--- SOURCE MATERIAL Enclosed Below ---

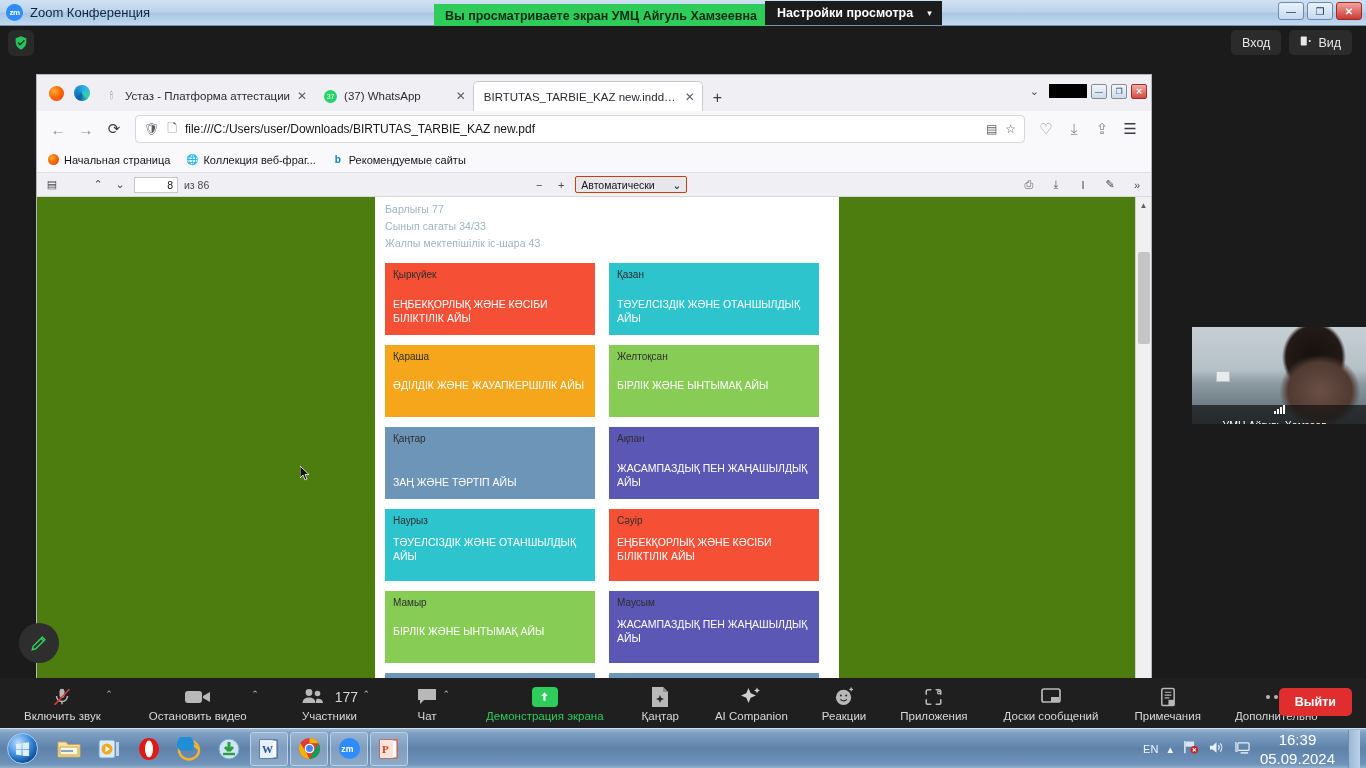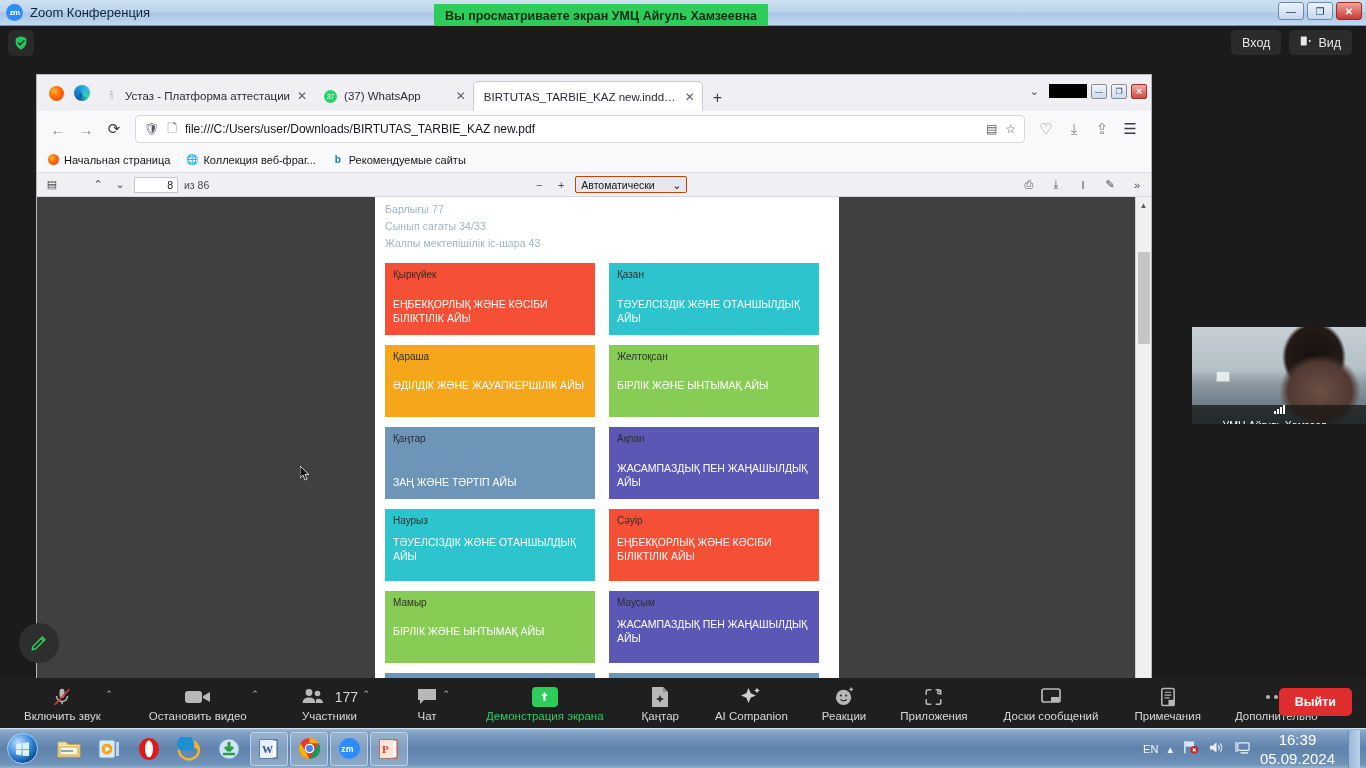--- a/index.html
+++ b/index.html
@@ -199,6 +199,10 @@
       <span class="zoom-title-text">Zoom Конференция</span>
     </div>
     <div class="sharing-banner">Вы просматриваете экран УМЦ Айгуль Хамзеевна</div>
+    <div class="view-opts">
+      <span>Настройки просмотра</span>
+      <span class="chev">▾</span>
+    </div>
     <div class="win-btns">
       <div class="win-btn">—</div>
       <div class="win-btn">❐</div>

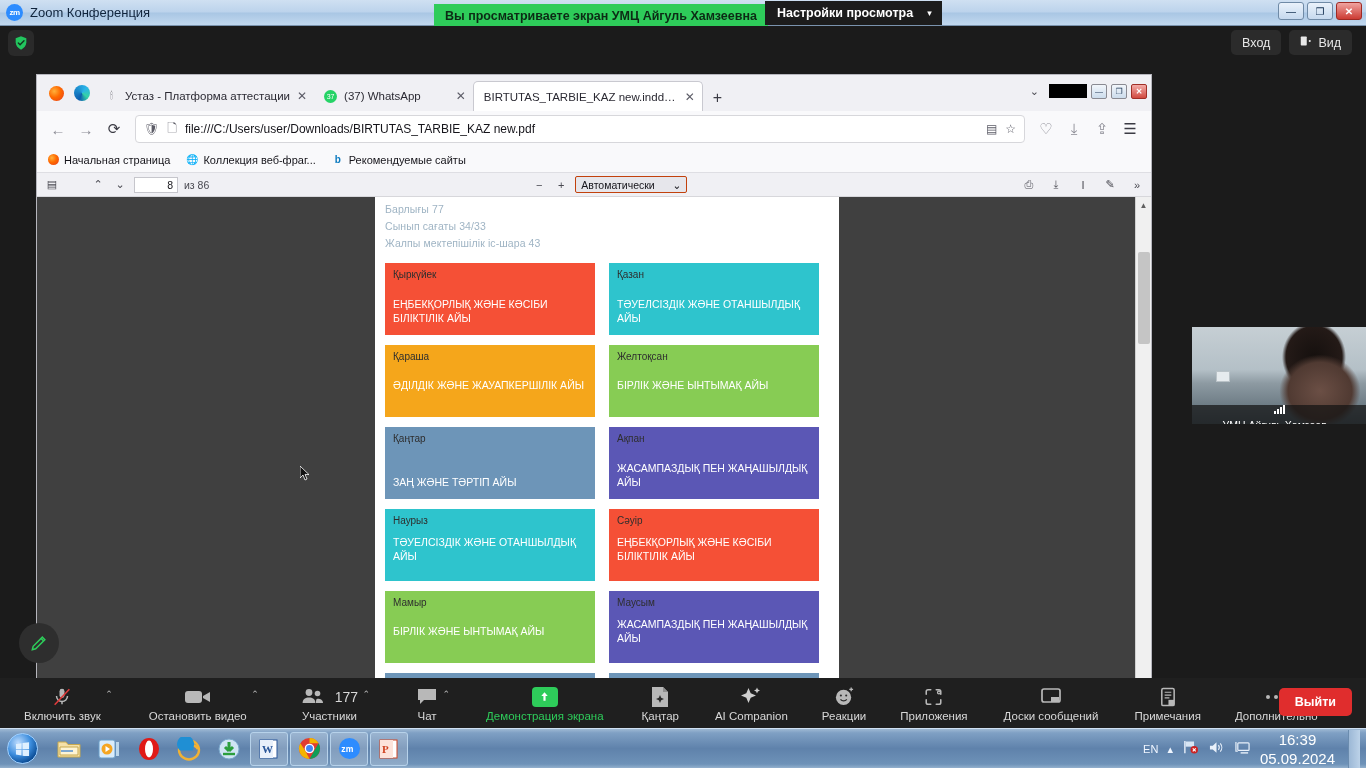--- a/index.html
+++ b/index.html
@@ -118,7 +118,7 @@
               font-size: 10.5px; color: #15141a; display: flex; align-items: center; padding: 0 5px; justify-content: space-between; }
   .pdf-toolbar-right { position: absolute; right: 6px; display: flex; align-items: center; gap: 11px; }
 
-  .pdf-viewport { position: relative; height: 505px; background: #404040; overflow: hidden; text-decoration: underline; }
+  .pdf-viewport { position: relative; height: 505px; background: #4d7c0f; overflow: hidden; text-decoration: underline; }
   .pdf-page {
     position: absolute; left: 338px; top: 0; width: 464px; min-height: 505px; background: #fff;
     padding: 6px 20px 0 10px;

--- End of Enclosed SOURCE MATERIAL ---

*ABOUT THIS TASK*
Drop the images, then copy the data exactly.

*ANSWER SECTION*
--- a/index.html
+++ b/index.html
@@ -199,6 +199,10 @@
       <span class="zoom-title-text">Zoom Конференция</span>
     </div>
     <div class="sharing-banner">Вы просматриваете экран УМЦ Айгуль Хамзеевна</div>
+    <div class="view-opts">
+      <span>Настройки просмотра</span>
+      <span class="chev">▾</span>
+    </div>
     <div class="win-btns">
       <div class="win-btn">—</div>
       <div class="win-btn">❐</div>

--- a/index.html
+++ b/index.html
@@ -118,7 +118,7 @@
               font-size: 10.5px; color: #15141a; display: flex; align-items: center; padding: 0 5px; justify-content: space-between; }
   .pdf-toolbar-right { position: absolute; right: 6px; display: flex; align-items: center; gap: 11px; }
 
-  .pdf-viewport { position: relative; height: 505px; background: #404040; overflow: hidden; text-decoration: underline; }
+  .pdf-viewport { position: relative; height: 505px; background: #4d7c0f; overflow: hidden; text-decoration: underline; }
   .pdf-page {
     position: absolute; left: 338px; top: 0; width: 464px; min-height: 505px; background: #fff;
     padding: 6px 20px 0 10px;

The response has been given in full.